Nel marzo di quest’anno Ravlić ha deciso di mettere in atto una protesta, affiggendo manifesti giganti nelle quattro principali città croate: Zagabria, Spalato, Fiume e Osijek. Tuttavia, pochi giorni dopo l’azienda che si occupa dell’affissione di manifesti ha annullato il contratto firmato con Ravlić, togliendo i manifesti dai tabelloni pubblicitari. L’azienda ha detto a Ravlić di essere stata costretta a farlo sotto pressione della Chiesa.

“Sono stato costretto a procurarmi alcuni rimorchi su cui ho attaccato i manifesti, e così vado in giro per le città. Sono partito da Osijek, poi sono andato a Županija, Vinkovci e Vukovar, ma a anche a Đakovo dove si trova la sede dell’arcidiocesi di Đakovo-Osijek. Mi fermo davanti alle chiese, ci rimango un paio di ore e poi proseguo il viaggio. Voglio far capire ai credenti che i vescovi dell’arcidiocesi di Đakovo-Osijek all’altare predicano una cosa e nella vita ne fanno un’altra. La mia non è una protesta contro la Chiesa cattolica, a cui anch’io appartengo, bensì contro l’arcidiocesi di Đakovo-Osijek e contro i vescovi che mi hanno ingannato. Continuerò a protestare”, spiega Ravlić.

Alla domanda perché il messaggio “Padre, perdona loro perché non sanno quello che fanno” che compare sui manifesti sia scritto anche in italiano, Ravlić ha risposto con un sorriso enigmatico: “La strada che porta a Roma è aperta”. Ravlić non ha voluto confermare se intende portare i suoi manifesti fino a Roma e al Vaticano, ma non ha nemmeno escluso tale ipotesi.

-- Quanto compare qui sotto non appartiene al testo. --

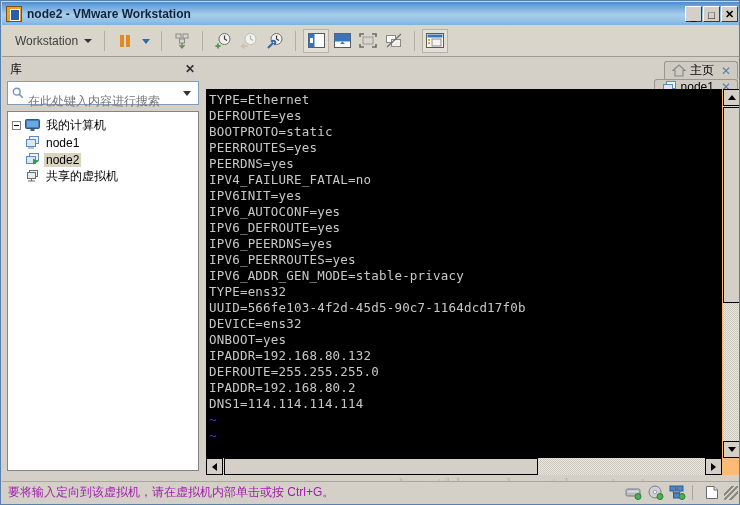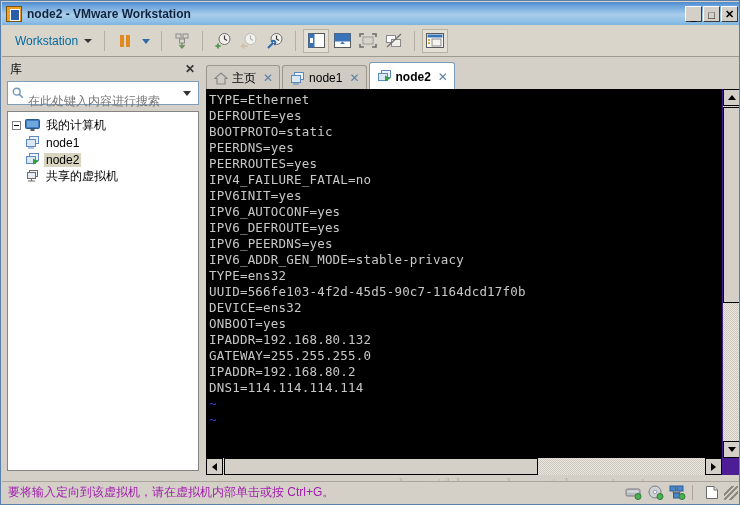--- a/index.html
+++ b/index.html
@@ -80,21 +80,21 @@
     left: 1px; top: 24px;
     width: 738px; height: 32px;
     background: #d9d5cb;
     border-bottom: 1px solid #9e9a90;
     display: flex;
     align-items: center;
     padding-left: 8px;
   }
   #ws-menu {
     display: flex; align-items: center;
-    font-size: 12px; color: #0369a1;
+    font-size: 12px; color: #404040;
     padding: 3px 5px; cursor: default;
     white-space: nowrap;
   }
   .caret-dn {
     width: 0; height: 0;
     border-left: 4px solid transparent;
     border-right: 4px solid transparent;
     border-top: 4px solid #333;
     margin-left: 6px;
   }
@@ -194,20 +194,21 @@
   .indent-1 { padding-left: 17px; }
 
   
   #tabbar {
     position: absolute;
     left: 205px; top: 60px;
     width: 534px; height: 29px;
     background: #d4d0c8;
     display: flex;
     align-items: flex-end;
+    flex-direction: column;
   }
   .tab {
     height: 25px;
     display: flex; align-items: center;
     padding: 0 6px 0 7px;
     margin-right: 2px;
     font-size: 12px;
     color: #000;
     background: #cfcbc2;
     border: 1px solid #9b978d;
@@ -227,21 +228,21 @@
     font-size: 12px;
     color: #5a7fa8;
     font-weight: normal;
   }
 
   
   #console-wrap {
     position: absolute;
     left: 205px; top: 88px;
     width: 534px; height: 386px;
-    background: #4c1d95;
+    background: #fdba74;
   }
   #console {
     position: absolute;
     left: 0; top: 0;
     width: 516px; height: 369px;
     background: #000;
     overflow: hidden;
     padding: 3px 0 0 3px;
   }
   .cline {
@@ -536,34 +537,35 @@
         <span class="tclose">✕</span>
       </div>
     </div>
 
   <div id="console-wrap">
 
     <div id="console">
         <div class="cline">TYPE=Ethernet</div>
         <div class="cline">DEFROUTE=yes</div>
         <div class="cline">BOOTPROTO=static</div>
+        <div class="cline">PEERROUTES=yes</div>
         <div class="cline">PEERDNS=yes</div>
-        <div class="cline">PEERROUTES=yes</div>
         <div class="cline">IPV4_FAILURE_FATAL=no</div>
         <div class="cline">IPV6INIT=yes</div>
         <div class="cline">IPV6_AUTOCONF=yes</div>
         <div class="cline">IPV6_DEFROUTE=yes</div>
         <div class="cline">IPV6_PEERDNS=yes</div>
+        <div class="cline">IPV6_PEERROUTES=yes</div>
         <div class="cline">IPV6_ADDR_GEN_MODE=stable-privacy</div>
         <div class="cline">TYPE=ens32</div>
         <div class="cline">UUID=566fe103-4f2d-45d5-90c7-1164dcd17f0b</div>
         <div class="cline">DEVICE=ens32</div>
         <div class="cline">ONBOOT=yes</div>
         <div class="cline">IPADDR=192.168.80.132</div>
-        <div class="cline">GATEWAY=255.255.255.0</div>
+        <div class="cline">DEFROUTE=255.255.255.0</div>
         <div class="cline">IPADDR=192.168.80.2</div>
         <div class="cline">DNS1=114.114.114.114</div>
         <div class="cline tilde">~</div>
         <div class="cline tilde">~</div>
       </div>
 
     <div id="vscroll">
       <div class="sb-track" style="left:0;top:17px;width:17px;height:335px;"></div>
       <div class="sb-btn" style="left:0;top:0;width:17px;height:17px;">
           <span class="arr arr-up"></span>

Drago Tukara, direttore della Caritas andata in fallimento – il cui nome completo era “l’arcidiocesi di Đakovo-Srem, Caritas Osijek srl”, oggi attiva sotto il nome “Caritas dell’arcidiocesi di Đakovo-Osijek” – non ha voluto commentare la vicenda. Prima di dichiarare il fallimento, la Caritas ha affittato il suo centro spirituale-ricreativo, alla cui costruzione aveva partecipato l’azienda di Ravlić, ad un’azienda di ristorazione che vi ha aperto un ristorante in cui spesso vengono organizzati anche ricevimenti di matrimonio.